### Work item
Write out, without any change, the lines in the material below that run from the line with "- 6 tejto zmluvy." through the line with "- 1.1. Objednávateľ", both included.

### Record extracts
==================================================
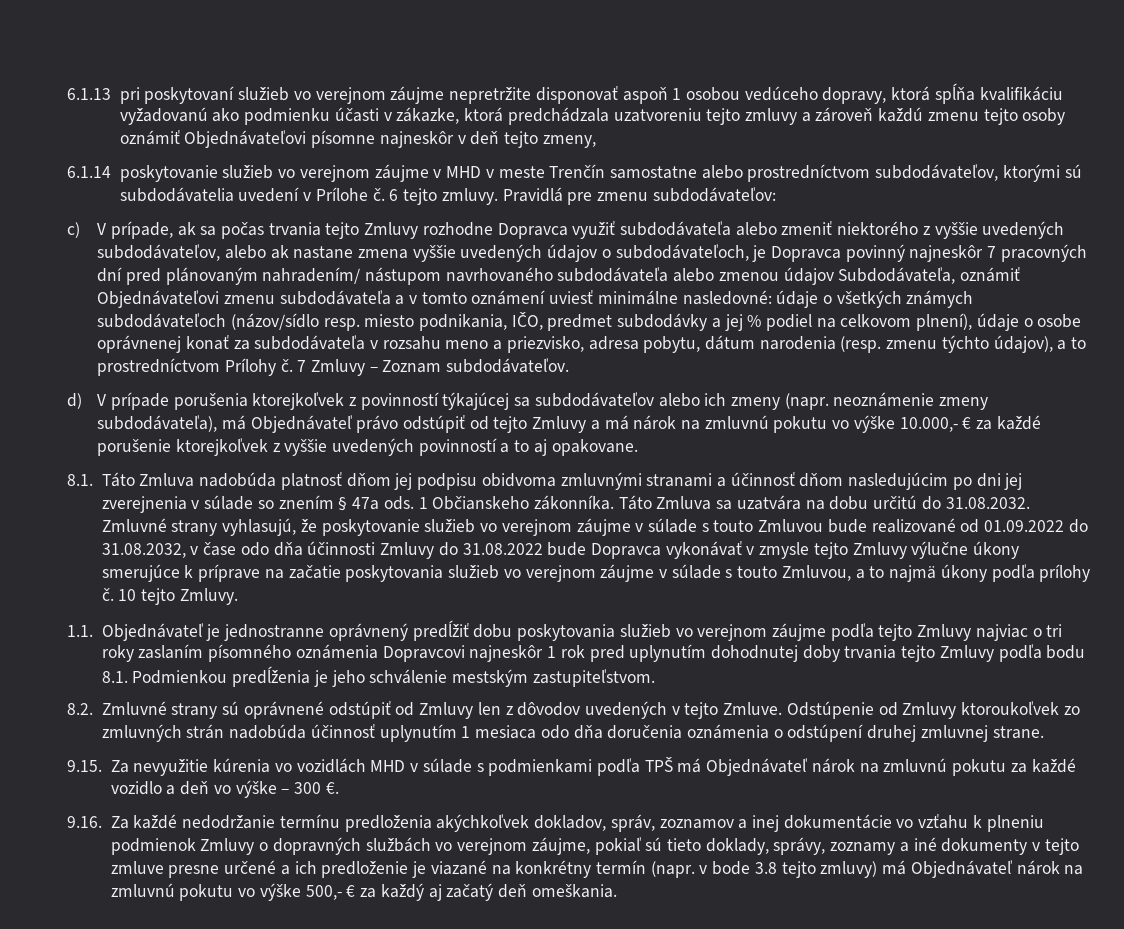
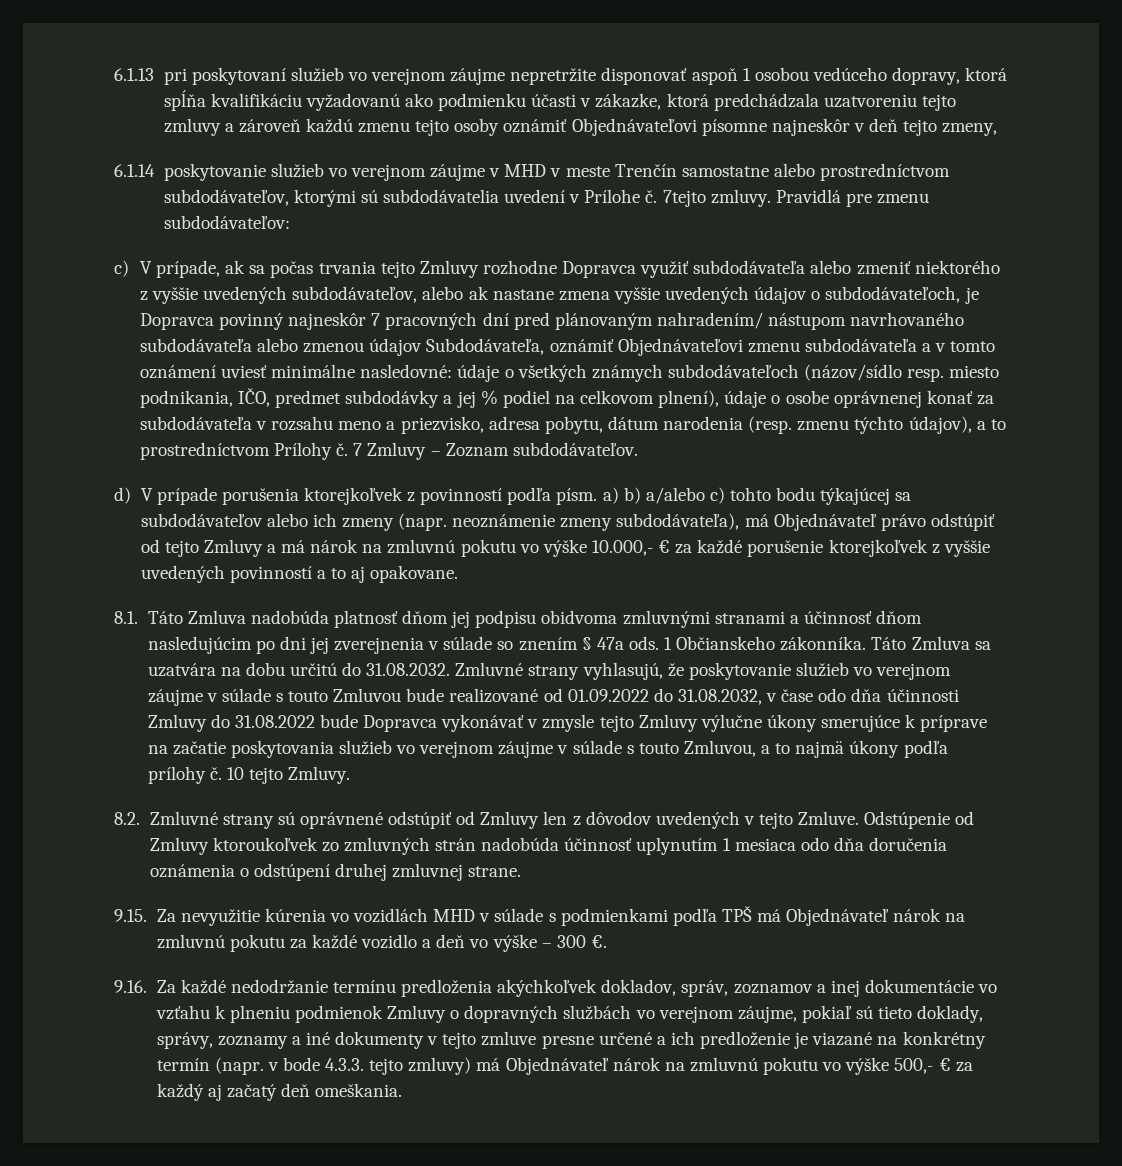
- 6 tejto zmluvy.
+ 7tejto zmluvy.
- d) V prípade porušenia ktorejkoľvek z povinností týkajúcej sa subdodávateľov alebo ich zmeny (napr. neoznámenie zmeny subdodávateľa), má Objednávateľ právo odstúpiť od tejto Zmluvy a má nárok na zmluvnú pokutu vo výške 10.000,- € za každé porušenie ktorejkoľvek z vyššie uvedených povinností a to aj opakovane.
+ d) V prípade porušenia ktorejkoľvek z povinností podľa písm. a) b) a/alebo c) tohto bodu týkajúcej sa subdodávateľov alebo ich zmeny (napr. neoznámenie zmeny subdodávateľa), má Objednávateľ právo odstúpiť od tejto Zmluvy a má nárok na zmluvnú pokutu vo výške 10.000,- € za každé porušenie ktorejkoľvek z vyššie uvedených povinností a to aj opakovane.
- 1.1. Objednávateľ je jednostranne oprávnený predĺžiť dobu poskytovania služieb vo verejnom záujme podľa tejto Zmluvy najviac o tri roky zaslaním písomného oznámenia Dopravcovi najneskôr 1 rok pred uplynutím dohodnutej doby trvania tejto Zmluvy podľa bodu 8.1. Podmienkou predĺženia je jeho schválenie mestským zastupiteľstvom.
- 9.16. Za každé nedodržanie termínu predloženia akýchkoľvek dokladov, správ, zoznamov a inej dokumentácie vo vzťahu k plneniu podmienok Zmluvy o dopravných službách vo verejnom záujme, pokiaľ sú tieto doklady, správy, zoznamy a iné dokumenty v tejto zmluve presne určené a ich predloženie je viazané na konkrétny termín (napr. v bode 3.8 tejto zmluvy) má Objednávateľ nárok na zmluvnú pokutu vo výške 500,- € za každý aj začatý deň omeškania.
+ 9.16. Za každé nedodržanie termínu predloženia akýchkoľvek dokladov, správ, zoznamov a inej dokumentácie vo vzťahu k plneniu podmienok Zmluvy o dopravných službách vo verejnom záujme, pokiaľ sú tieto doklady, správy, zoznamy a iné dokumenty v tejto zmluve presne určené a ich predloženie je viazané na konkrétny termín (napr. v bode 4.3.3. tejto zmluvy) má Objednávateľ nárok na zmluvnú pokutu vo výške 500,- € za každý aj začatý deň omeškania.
==================================================
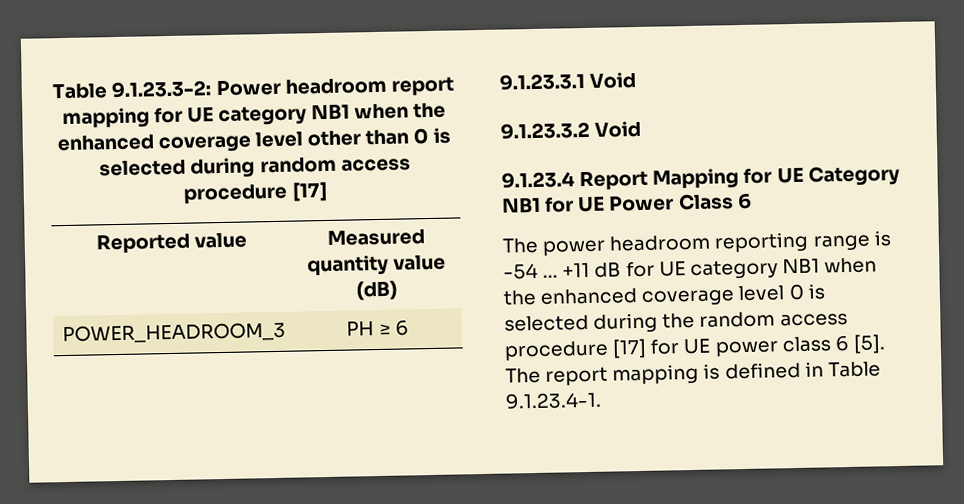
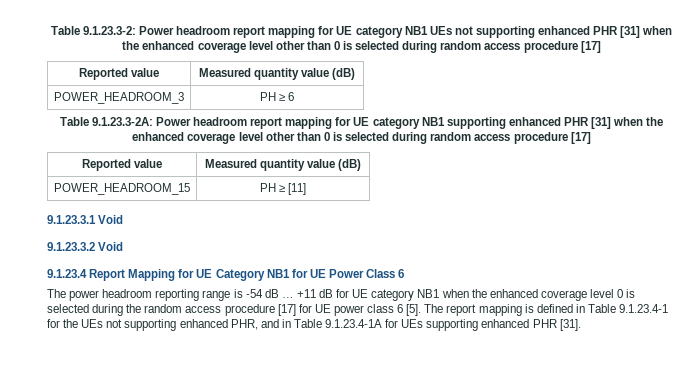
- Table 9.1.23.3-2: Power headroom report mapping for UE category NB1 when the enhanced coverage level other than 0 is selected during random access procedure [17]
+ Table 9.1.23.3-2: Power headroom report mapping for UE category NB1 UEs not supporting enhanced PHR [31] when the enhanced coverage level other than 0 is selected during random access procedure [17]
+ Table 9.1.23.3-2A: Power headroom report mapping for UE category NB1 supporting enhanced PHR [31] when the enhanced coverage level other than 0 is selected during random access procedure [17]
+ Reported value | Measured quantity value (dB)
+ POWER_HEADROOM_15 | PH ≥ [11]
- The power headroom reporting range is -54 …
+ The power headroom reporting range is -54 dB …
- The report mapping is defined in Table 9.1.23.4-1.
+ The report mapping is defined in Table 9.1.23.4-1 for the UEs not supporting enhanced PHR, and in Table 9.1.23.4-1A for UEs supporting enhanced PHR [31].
==================================================
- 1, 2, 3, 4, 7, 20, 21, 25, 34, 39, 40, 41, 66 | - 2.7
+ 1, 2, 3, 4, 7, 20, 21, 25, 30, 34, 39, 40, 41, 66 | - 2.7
==================================================
### Task output
- 6 tejto zmluvy.
+ 7tejto zmluvy.
- d) V prípade porušenia ktorejkoľvek z povinností týkajúcej sa subdodávateľov alebo ich zmeny (napr. neoznámenie zmeny subdodávateľa), má Objednávateľ právo odstúpiť od tejto Zmluvy a má nárok na zmluvnú pokutu vo výške 10.000,- € za každé porušenie ktorejkoľvek z vyššie uvedených povinností a to aj opakovane.
+ d) V prípade porušenia ktorejkoľvek z povinností podľa písm. a) b) a/alebo c) tohto bodu týkajúcej sa subdodávateľov alebo ich zmeny (napr. neoznámenie zmeny subdodávateľa), má Objednávateľ právo odstúpiť od tejto Zmluvy a má nárok na zmluvnú pokutu vo výške 10.000,- € za každé porušenie ktorejkoľvek z vyššie uvedených povinností a to aj opakovane.
- 1.1. Objednávateľ je jednostranne oprávnený predĺžiť dobu poskytovania služieb vo verejnom záujme podľa tejto Zmluvy najviac o tri roky zaslaním písomného oznámenia Dopravcovi najneskôr 1 rok pred uplynutím dohodnutej doby trvania tejto Zmluvy podľa bodu 8.1. Podmienkou predĺženia je jeho schválenie mestským zastupiteľstvom.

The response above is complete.